It's flying fish business season in Batanes

BASCO, Batanes, Philippines  – It’s “flying fish business season” in this northernmost province of the country.

Warm months are when these winged creatures of the sea come a-flying over the blue waters of the South China Sea (to Batanes’ west) and the Pacific Ocean (to the coast) that wash the shores of this 10-island province.

Actually, this marine fish that feels at home in tropical and subtropical waters does not fly – it glides with the use of its powerful pectoral fins or wings. It can soar to as high as 20 feet above the water surface and accounts saysome land on ships’ decks.

A flying fish usually leaps out of the water when being pursued by predators such as swordfish, dolphins, porpoises, tuna, marlin, squids, and even birds. In turn, it feeds on small crustaceans and planktonic animals.

This fish has an enlarged lower tail lobe that can enable it to swim more than 70 kilometers per hour. Its tail can move 70 times per second.

The fish can grow to as long as 45 centimeters (about two feet).

It belongs to the family of marine creatures called Erocostidae. There are 64 species of them grouped in seven to nine genera.

Wikipedia notes that flying fish are commercially harvested in Indonesia and India by dipnetting and in Japan, Vietnam, and Barbados by gillnetting.

Batanes fishermen catch them with the use of various types of nets.

They are fished when there is no moonlight but with the fishermen using torches to attract them, retired U.P. Los Baños professor Dr. Dante B. de Padua, an internationally acclaimed postharvest scientist, told us.

Born in Basco, the Batanes capital town, Dr. de Padua said the fish are plenty from March to May.

As a young boy, he recalled, he used to go to the shore when the fishermen returned home from the sea and, together with some other Basco villagers, helped in hauling the harvest and cleaning the nets. In return, they were rewarded with some of the catch.

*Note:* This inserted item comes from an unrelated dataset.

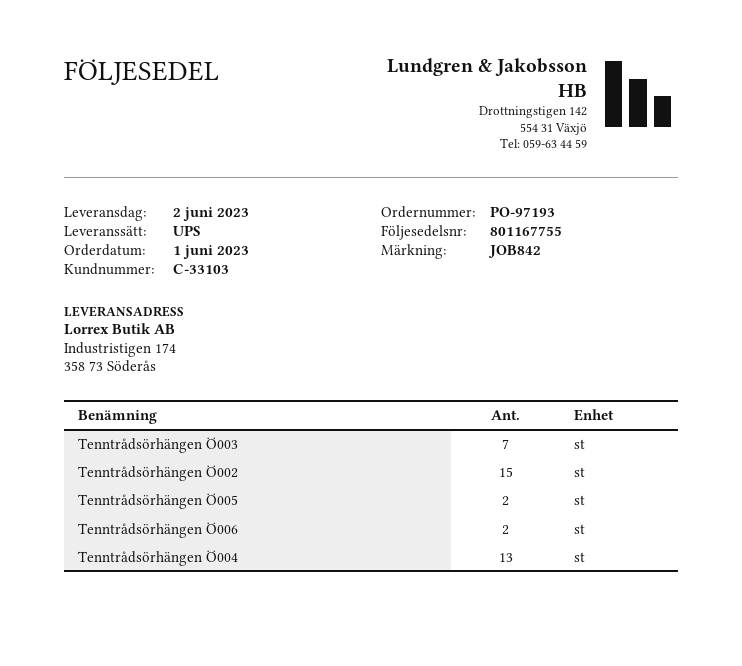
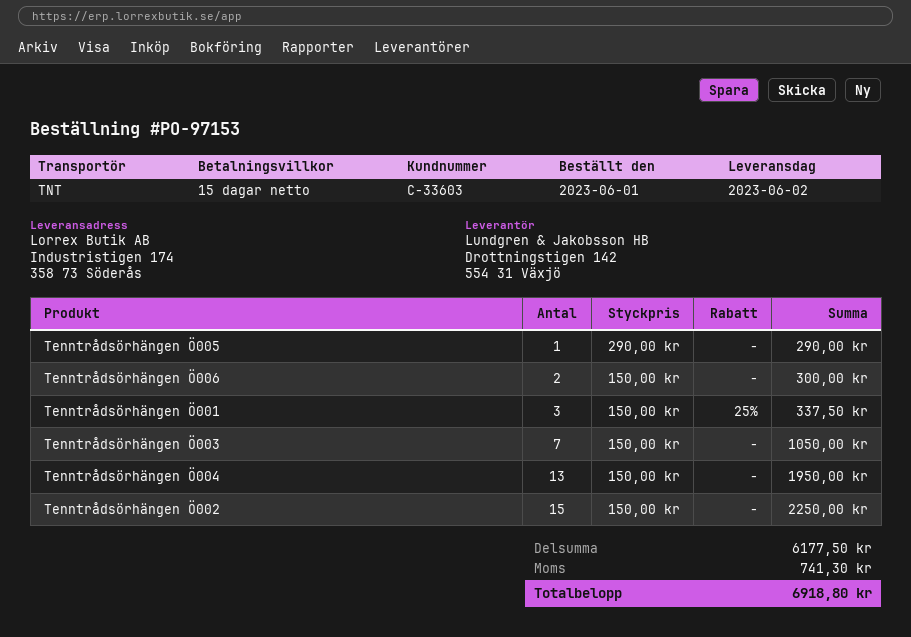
order number: PO-97193 -> PO-97153
customer number: C-33103 -> C-33603
shipping method: UPS -> TNT
Tenntrådsörhängen Ö005: 2 -> 1
Tenntrådsörhängen Ö001: none -> 3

Batanes people, who are officially called Ivatas, have mastered the culinary art of preparing several menus out of flying fish.

During our recent five-day sojourn in Batanes, we feasted on “kilawing FF” dished out by our hosts, accountant Julius Baronia and wife Elizabeth, Agnes, and cousin Pinky.

“Sinigang na FF” was also good, and so was the fried version.

Summer is when flying fish business in Batanes becomes brisk.

With abundant supply, the local fisherfolk and businessmen come out with the “day-old FF” or just caught, deboned, cut, and packed in plastic. A kilo of “day-old FF” cuts in plastic costs up to P100.

For longer shelf life, a flying fish is dried under the sun.

In Japanese cuisine, the fish is often preserved by drying. The roe (egg of the Japanese fling fish is used to make some types of sushi known as tobiko.

It is also a staple in the diet of the Tao people of Orchid Island, Taiwan. Interestingly, the Batanes island group is nearer to Taiwan (190 kilometers) than to the Luzon mainland (280 km from Aparri, Cagayan).

Another “exotic” sea food that is one of Batanes’ comes-on is coconut crab which, as its name suggests, primarily feeds on coconut meat. Its pincers are so strong that these can open a coconut.

Coconut crab (scientific name: Birgus later, other names are palm thief and robber crab) is one of the most sought-after dishes in Batanes, whose seaside crevices and burrows are home to these big arthropods. A coco crab costs as much as P1,000 per kilo.

In sum, a visit to idyllic and now internationally known Batanes, which was finally brought under the Spanish Crown in 1782 by then Gov. Jose Basco, is not complete if your menu does not include flying fish and coconut crab.

And then you can sing to your heart’s content atop its vaunted high points: “The hills are alive with the sound and seas of Batanes.”